For all the ways reality television star and Hollywood socialite Kim Kardashian and I differ from each other, we do share one striking commonality: We both turned 30 this year. And for both of us, our entry into this new decade sounded an alarm on our biological clocks. It is ticking ever so loudly, which means we are both thinking more and more about babies.
Kardashian recently shared her thoughts on the future with gossip magazine US Weekly, saying that she would like to try for kids in the next year. Kardashian explained, "Well, I won't have [a baby] by the end of the year, but maybe we'll start trying by the end of the year. After the wedding [to NBA player Kris Humphries]."
Although US Weekly's interview with Kardashian was a relatively benign, feel-good piece, it incited frustration in blogger (and onetime Christianity Today columnist) Mollie Ziegler Hemingway. Responding to the interview at Mommyish, Hemingway wrote,
"I guess what annoys me is the general idea that we can effectively plan when to have our children. I mean, it is true that you can take actions to prevent conception … But just because you want to have children doesn't mean they will come …
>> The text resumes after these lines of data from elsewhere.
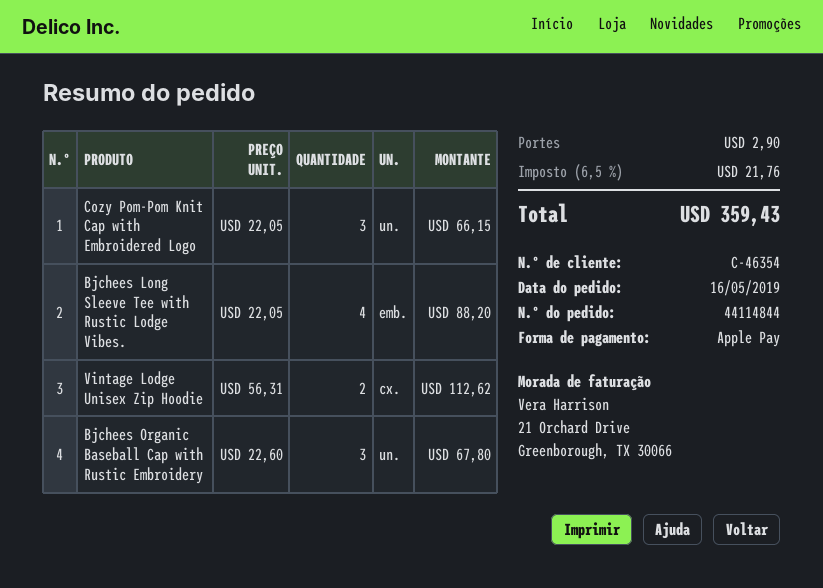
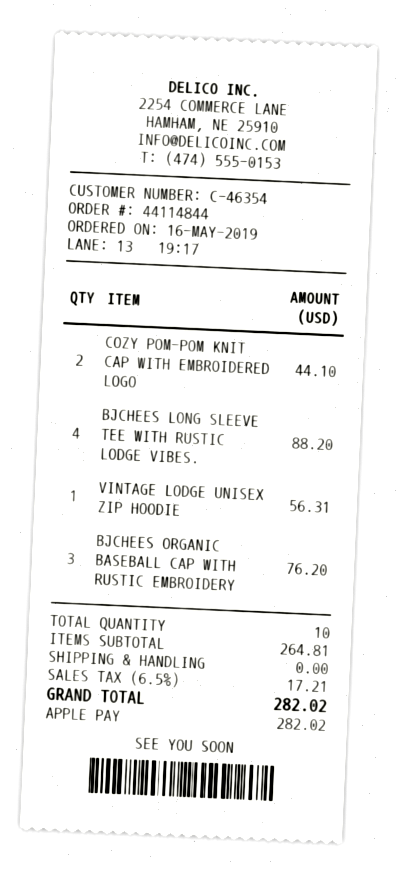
Cozy Pom-Pom Knit Cap with Embroidered Logo: 3 for 66.15 -> 2 for 44.10
Vintage Lodge Unisex Zip Hoodie: 2 for 112.62 -> 1 for 56.31
Bjchees Organic Baseball Cap with Rustic Embroidery: 3 for 67.80 -> 3 for 76.20
shipping: 2.90 -> 0.00
tax: 6.5% = 21.76 -> 6.5% = 17.21
total: 359.43 -> 282.02

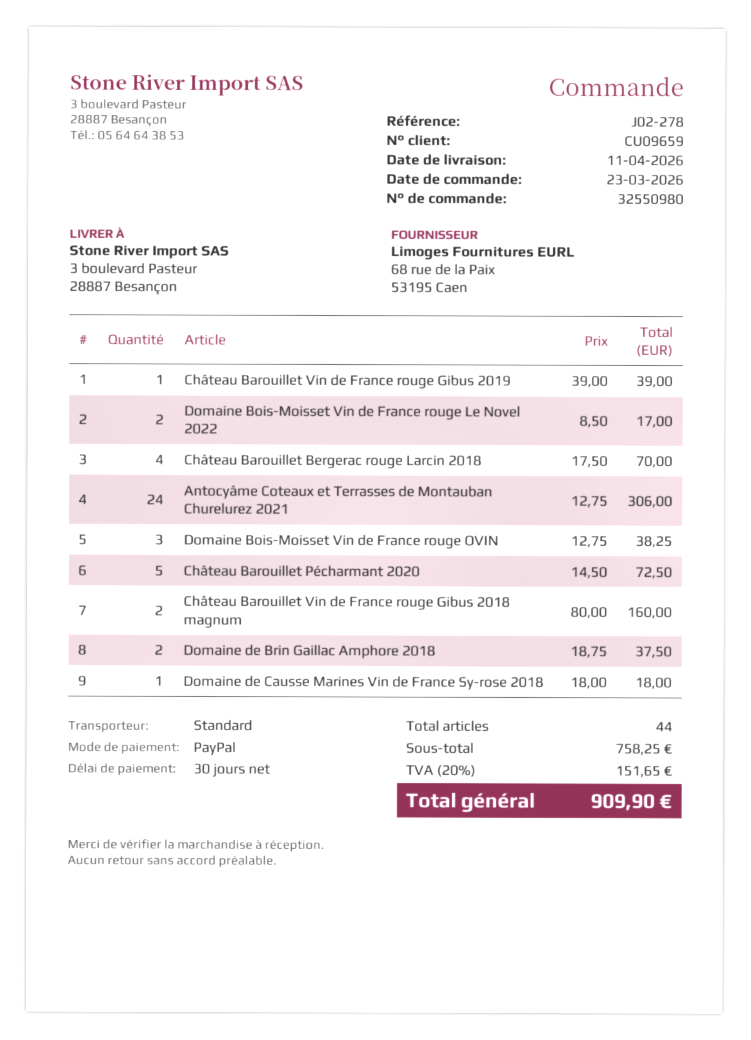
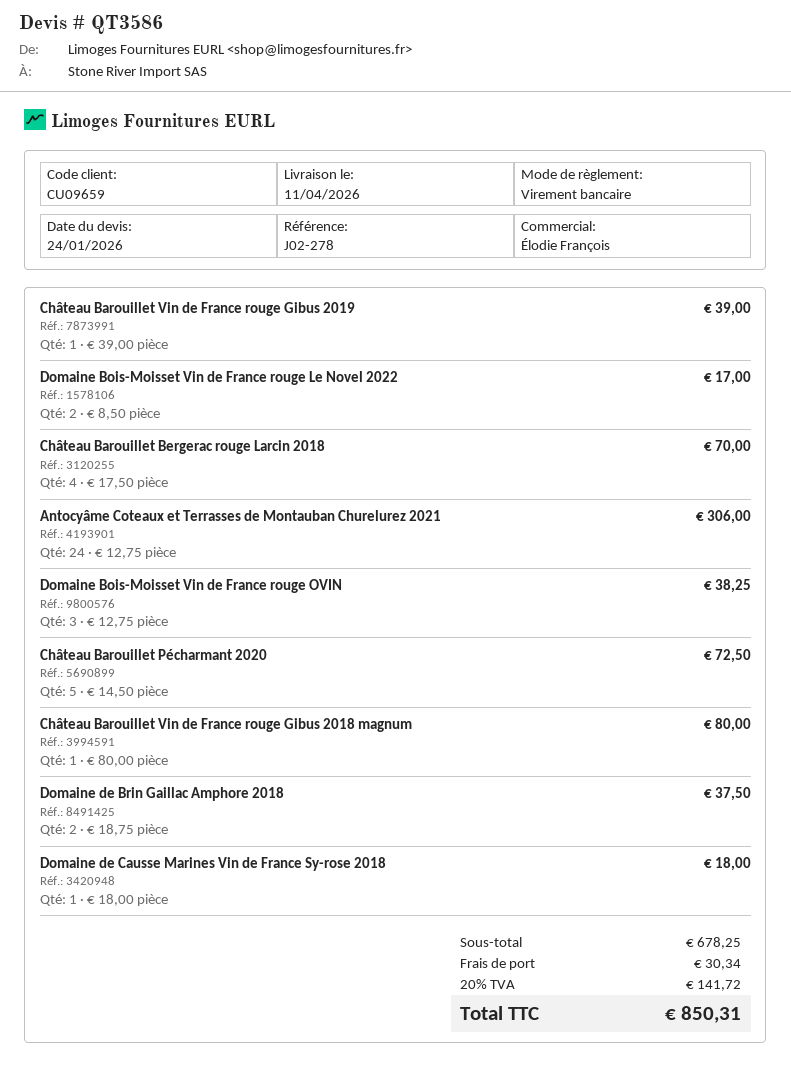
payment method: PayPal -> bank transfer
Château Barouillet Vin de France rouge Gibus 2018 magnum: 2 x 80.00 = 160.00 -> 1 x 80.00 = 80.00
subtotal: 758.25 -> 678.25
shipping: none -> 30.34
tax: 20% = 151.65 -> 20% = 141.72
total: 909.90 -> 850.31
" … Kardashian is saying nothing that different from what I hear many men and women say. But should we treat babies as a consumer good? I mean, the last time I said I was hoping for something and hoping I'd get it by the end of the year, it was an iPad. Babies are no iPads. They are not consumer goods to be acquired. They are blessings granted to couples. Our language should reflect that."
As a woman who is currently in major talks with her husband about having children, I have felt the tension that Hemingway named. Amid our discussions about the ...1
Already a CT subscriber? Log in for full digital access.
Subscribe to Christianity Today and get access to this article plus 60+ years of archives.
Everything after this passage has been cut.